Medmarc Insurance Group

November 9, 2022

The FDA has released a draft guidance for computer software assurance (CSA), which when finalized will represent a significant change in how the agency regulates computer systems used in device manufacturing facilities. The draft guidance offers less burdensome methods for validating the operation of these computer systems by providing a new approach to risk assessment.

The scope of this draft guidance is restricted to software that is used as part of a production system and/or part of the manufacturing site’s quality management system, and does not include software as a medical device or software in a medical device. The draft guidance would not replace a 2002 guidance that describes the general principles of software validation, but instead will replace Section 6 of the software validation guidance from 2002, which addresses validation of automated process equipment and quality system software.

The FDA stated that the draft is responsive to manufacturers’ adoption of novel manufacturing technologies, and that the agency’s awareness of these issues has been furthered by its participation in the Medical Device Innovation Consortium (MDIC). Manufacturers have expressed an interest in a more agile approach to software validation for computers used in compliance and production systems because of the rapid advances in the software used for these purposes.

In this draft guidance, the FDA proposes two categories of risk for computer systems used in production and compliance activities. A software function is presumed to present a high process risk when a failure of the software to perform as intended may result in a quality problem that foreseeably compromises safety and/or effectiveness. The alternate risk category, the non-high process risk, is one in which a failure of the software function to perform as intended would not lead to a quality problem that translates into a compromised state of device safety or performance.

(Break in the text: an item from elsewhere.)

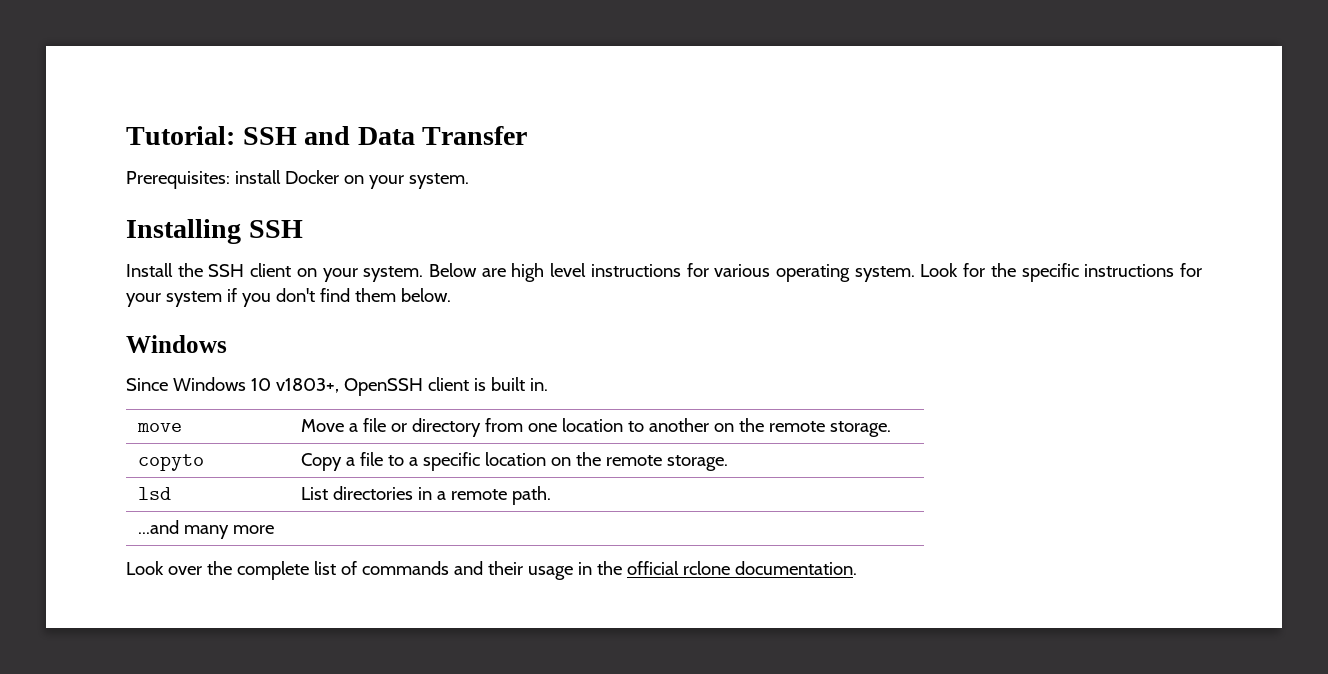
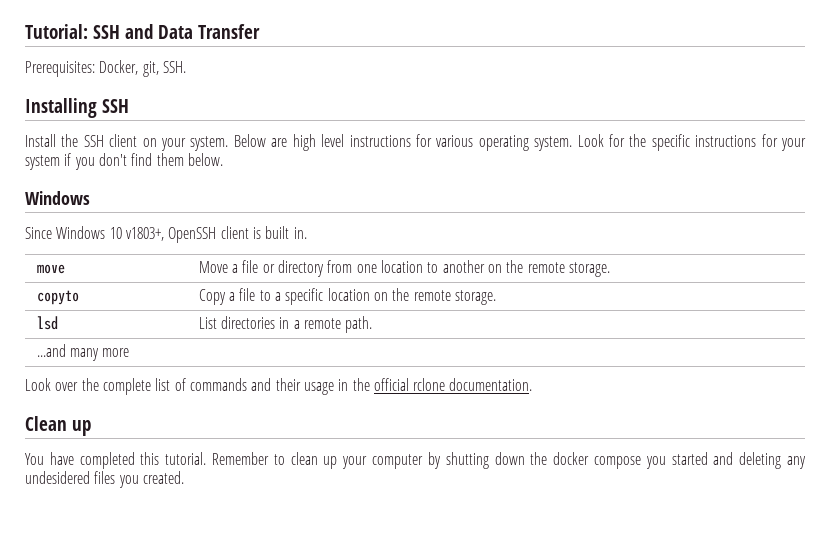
- Prerequisites: install Docker on your system.
+ Prerequisites: Docker, git, SSH.
+ Clean up
+ You have completed this tutorial. Remember to clean up your computer by shutting down the docker compose you started and deleting any undesidered files you created.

An example of high process risk is a software function that maintains manufacturing process parameters that have an effect on the physical properties of the manufacturing process when those physical properties are essential to device safety and/or quality. A software function that determines the acceptability of a device or a manufacturing process with no human oversight is also a high process risk, as is a function that automatically performs process corrections or adjusts process parameters based on data monitoring or automated feedback from other steps in the manufacturing process.

Among the software functions that would lead to a determination of non-high risk is the collection and recording of data from the manufacturing process for the purposes of monitoring and reviewing the manufacturing process. This is conditional on the assumption that the collected data do not have a direct impact on production or process performance.

Another non-high risk software function is the routing of corrective and preventive action (CAPA) as part of the manufacturing site’s quality system. Software that functions to log and track complaints under the complaint handling system would also be a non-high risk software function, but the draft states that a software function’s actual risk might not fall neatly into a binary of high and low risk. The manufacturer would have to determine which functions may have an impact on device safety and performance and classify that software function accordingly, including instances in which the device software function would seem to represent an intermediate level of risk.

The manufacturer uses its determination of risk to select the type of testing that would apply. For non-high risk functions, unscripted testing may be appropriate, which may include ad-hoc testing and exploratory testing. Scripted testing may be required for high-risk software functions, which may include robust scripted testing, a method that evaluates the repeatability and audibility of that software function. The draft guidance includes an explanation of how to assess and manage the risks associated with the use of commercial off-the-shelf (COTS) software. A given function of COTS may represent different levels of risk, depending on the role that function serves in the manufacturing system or quality management system, but there are scenarios in which the software vendor’s verification of a given function would be sufficient to control the risks associated with that function.